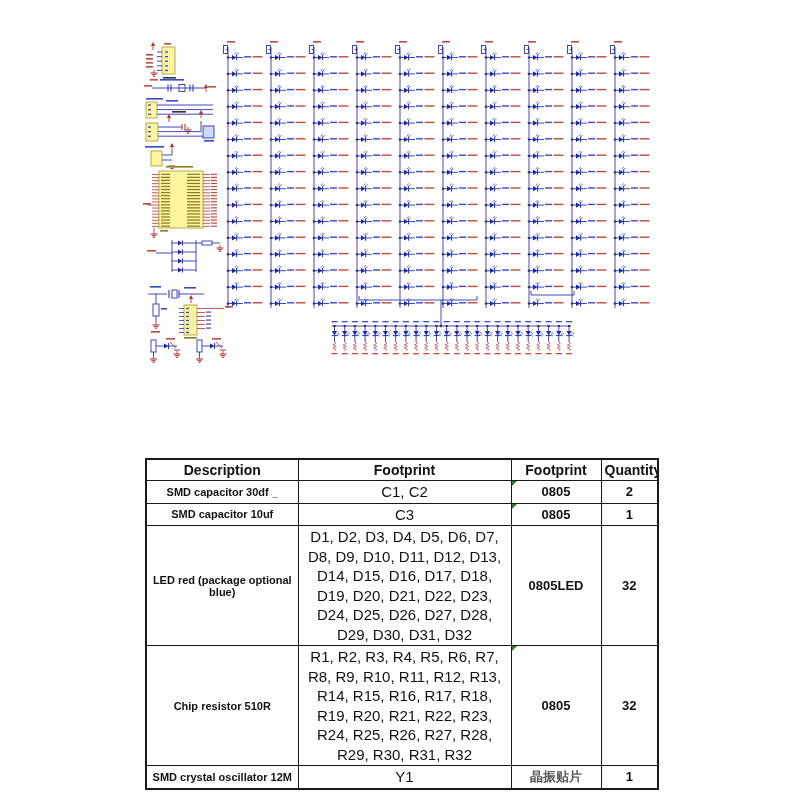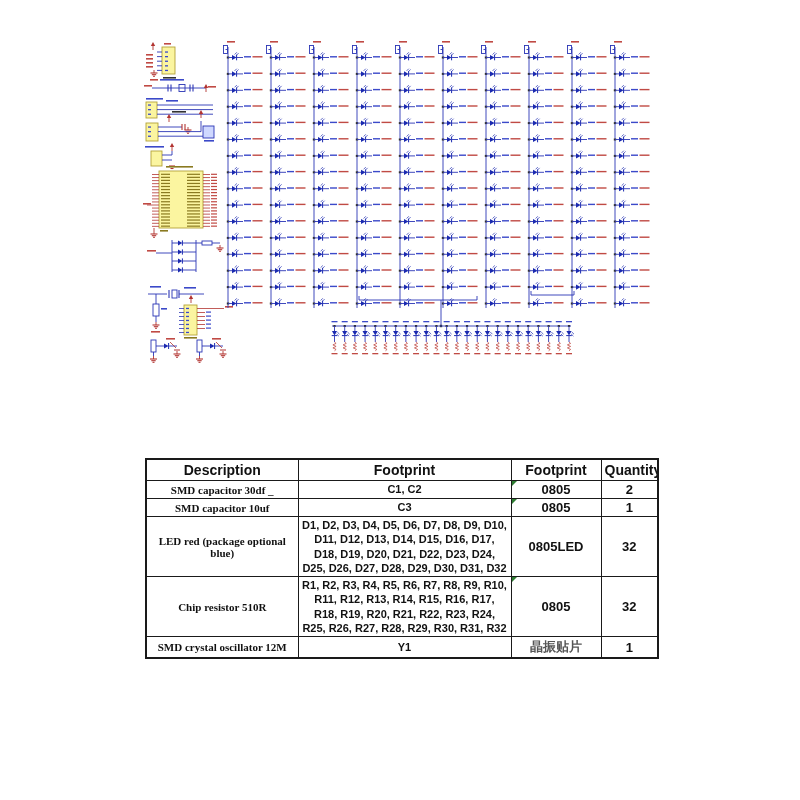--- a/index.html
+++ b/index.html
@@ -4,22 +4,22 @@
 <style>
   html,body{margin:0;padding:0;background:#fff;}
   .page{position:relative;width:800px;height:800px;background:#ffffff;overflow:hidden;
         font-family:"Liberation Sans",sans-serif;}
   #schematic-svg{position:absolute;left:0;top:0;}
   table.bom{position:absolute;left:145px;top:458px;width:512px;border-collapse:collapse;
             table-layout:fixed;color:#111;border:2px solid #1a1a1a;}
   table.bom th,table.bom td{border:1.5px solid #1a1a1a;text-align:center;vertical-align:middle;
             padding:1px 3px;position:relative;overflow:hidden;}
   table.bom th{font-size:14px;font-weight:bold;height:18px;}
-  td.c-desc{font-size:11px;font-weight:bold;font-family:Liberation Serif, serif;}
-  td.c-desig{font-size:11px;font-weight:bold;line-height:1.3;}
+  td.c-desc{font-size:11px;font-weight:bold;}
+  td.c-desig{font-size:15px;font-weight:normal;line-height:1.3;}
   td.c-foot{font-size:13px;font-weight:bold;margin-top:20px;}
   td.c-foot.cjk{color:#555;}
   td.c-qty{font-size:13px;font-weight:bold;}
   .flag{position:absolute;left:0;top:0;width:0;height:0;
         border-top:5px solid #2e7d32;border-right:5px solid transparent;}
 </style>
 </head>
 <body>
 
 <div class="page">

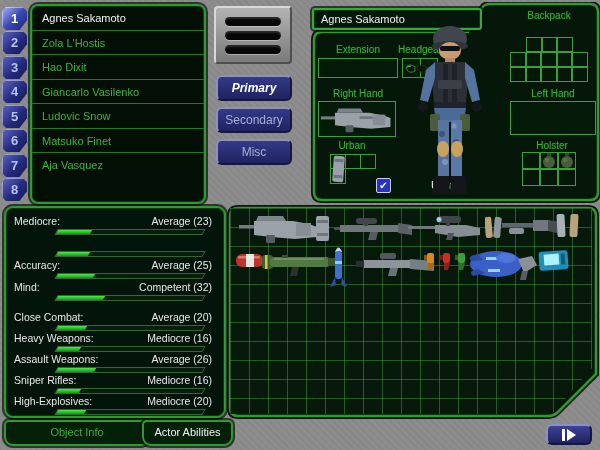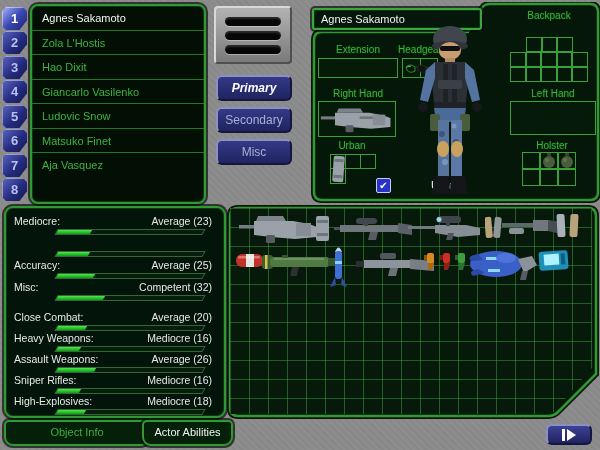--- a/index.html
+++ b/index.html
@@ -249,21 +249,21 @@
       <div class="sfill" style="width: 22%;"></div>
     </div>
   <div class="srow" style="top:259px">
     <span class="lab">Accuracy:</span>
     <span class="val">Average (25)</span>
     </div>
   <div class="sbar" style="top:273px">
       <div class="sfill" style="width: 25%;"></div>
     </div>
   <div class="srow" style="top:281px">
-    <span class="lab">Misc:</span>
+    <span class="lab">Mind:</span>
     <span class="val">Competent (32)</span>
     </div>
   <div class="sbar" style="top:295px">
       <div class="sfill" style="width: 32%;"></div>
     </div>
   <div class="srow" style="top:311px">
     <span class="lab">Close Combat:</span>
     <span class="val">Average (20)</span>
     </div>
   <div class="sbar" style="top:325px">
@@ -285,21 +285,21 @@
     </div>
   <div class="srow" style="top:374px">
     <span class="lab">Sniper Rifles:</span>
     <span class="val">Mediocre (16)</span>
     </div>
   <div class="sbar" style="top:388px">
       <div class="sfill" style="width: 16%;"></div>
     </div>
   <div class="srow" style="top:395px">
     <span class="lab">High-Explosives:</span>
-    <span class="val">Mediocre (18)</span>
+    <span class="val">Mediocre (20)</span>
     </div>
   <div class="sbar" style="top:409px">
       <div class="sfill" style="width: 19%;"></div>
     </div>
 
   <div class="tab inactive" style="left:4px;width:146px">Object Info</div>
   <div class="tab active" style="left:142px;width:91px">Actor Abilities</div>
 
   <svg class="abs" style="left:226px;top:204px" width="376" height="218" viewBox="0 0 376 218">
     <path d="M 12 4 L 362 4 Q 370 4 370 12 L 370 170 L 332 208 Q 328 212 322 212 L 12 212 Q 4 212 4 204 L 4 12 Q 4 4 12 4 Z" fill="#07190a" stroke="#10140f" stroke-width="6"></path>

────────────────────────────────────────

-- EXERCISE OBJECTIVE --
How many lines of the material above have the word "table" in them? Give only that number.

-- WRITTEN SOLUTION --
4